H. P. Lovecraft est fasciné par la géométrie non euclidienne et la physique quantique pour leur retournement du savoir dit positif, de même que par les « savoirs ancestraux de nature impie », car ils permettent tous de prendre conscience de la forme réelle de l’univers, un monde inquiétant et caché. Constatant l’impuissance scientifique à expliquer l’univers, il va plus loin et crée un ensemble de mythes qui expriment son effroi devant la monstruosité du monde.

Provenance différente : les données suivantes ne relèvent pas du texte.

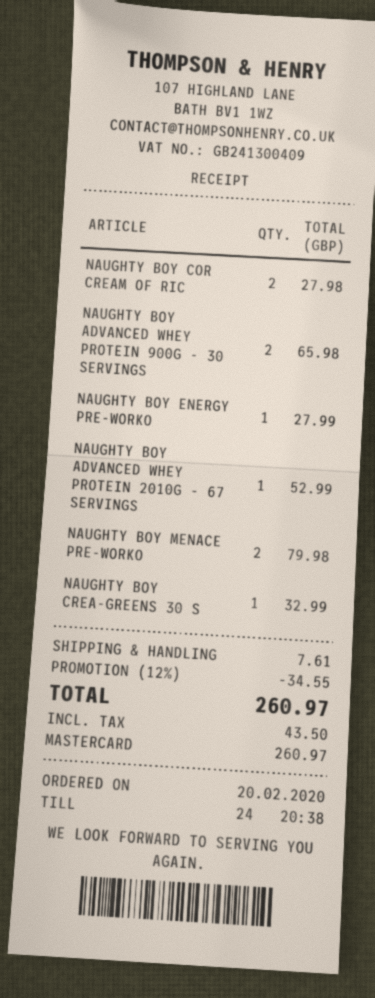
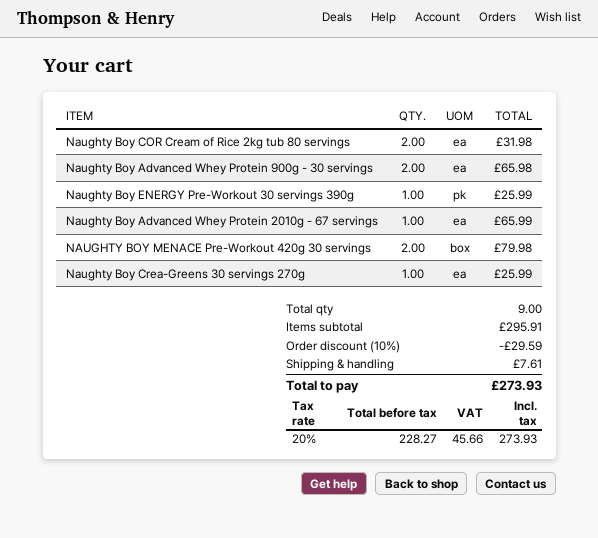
NAUGHTY BOY COR CREAM OF RIC: 2 for 27.98 -> 2 for 31.98
NAUGHTY BOY ENERGY PRE-WORKO: 1 for 27.99 -> 1 for 25.99
NAUGHTY BOY ADVANCED WHEY PROTEIN 2010G - 67 SERVINGS: 1 for 52.99 -> 1 for 65.99
NAUGHTY BOY CREA-GREENS 30 S: 1 for 32.99 -> 1 for 25.99
discount: 12% = 34.55 -> 10% = 29.59
tax: 43.50 -> 45.66
total: 260.97 -> 273.93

Parce qu’il déploie une réflexion sur la peinture comme prolongement de la démarche scientifique, « Le modèle de Pickman » propose un intéressant discours sur la moralité du savoir dans le contexte de la Nouvelle-Angleterre de l’époque. Dans une lettre, le narrateur relate sa répugnance devant les peintures de Pickman, dont la précision scientifique dans la description des mondes impossibles rappelle à la fois Jérôme Bosch et la photographie documentaire. Selon Canty, l’art pictural de Pickman reflète le puritanisme sous-tendant l’attitude scientifique dominante en Nouvelle-Angleterre.
En effet, l’éthique puritaine est au fondement de la pratique scientifique, en ce sens que la morale guide la science, et que celle-ci favorise l’évolution morale des individus qui la pratiquent. Or, Lovecraft montre qu’en se conformant à l’idéal puritain de la perfectibilité morale, la science ressemble en fait aux pratiques des sorcières, et le scientifique à un monstre pour la froideur de sa démarche. La peinture de Pickman, tout comme le personnage lui-même, évolue non pas vers un ordre harmonieux, mais vers la monstruosité. Installé dans le quartier North End, à Boston, l’artiste explore un réseau archaïque de tunnels souterrains dans lequel vivent des êtres inhumains. Ses peintures suivent la technique d’observation désintéressée prônée par la science puritaine ; on passe ainsi de la contemplation des débordements de la vieille ville, de son organicité, de ses immigrants, à la production des monstres. Cela va jusqu’à transformer l’artiste et le scientifique en monstre lui-même, en raison de la monstruosité de son savoir. En passant du récit à l’argument, les descriptions contenues dans la nouvelle amènent le lecteur à prendre la position de Pickman.
Source : Beaulé, Sophie, L'ASFQ 1995, Alire, p. 209.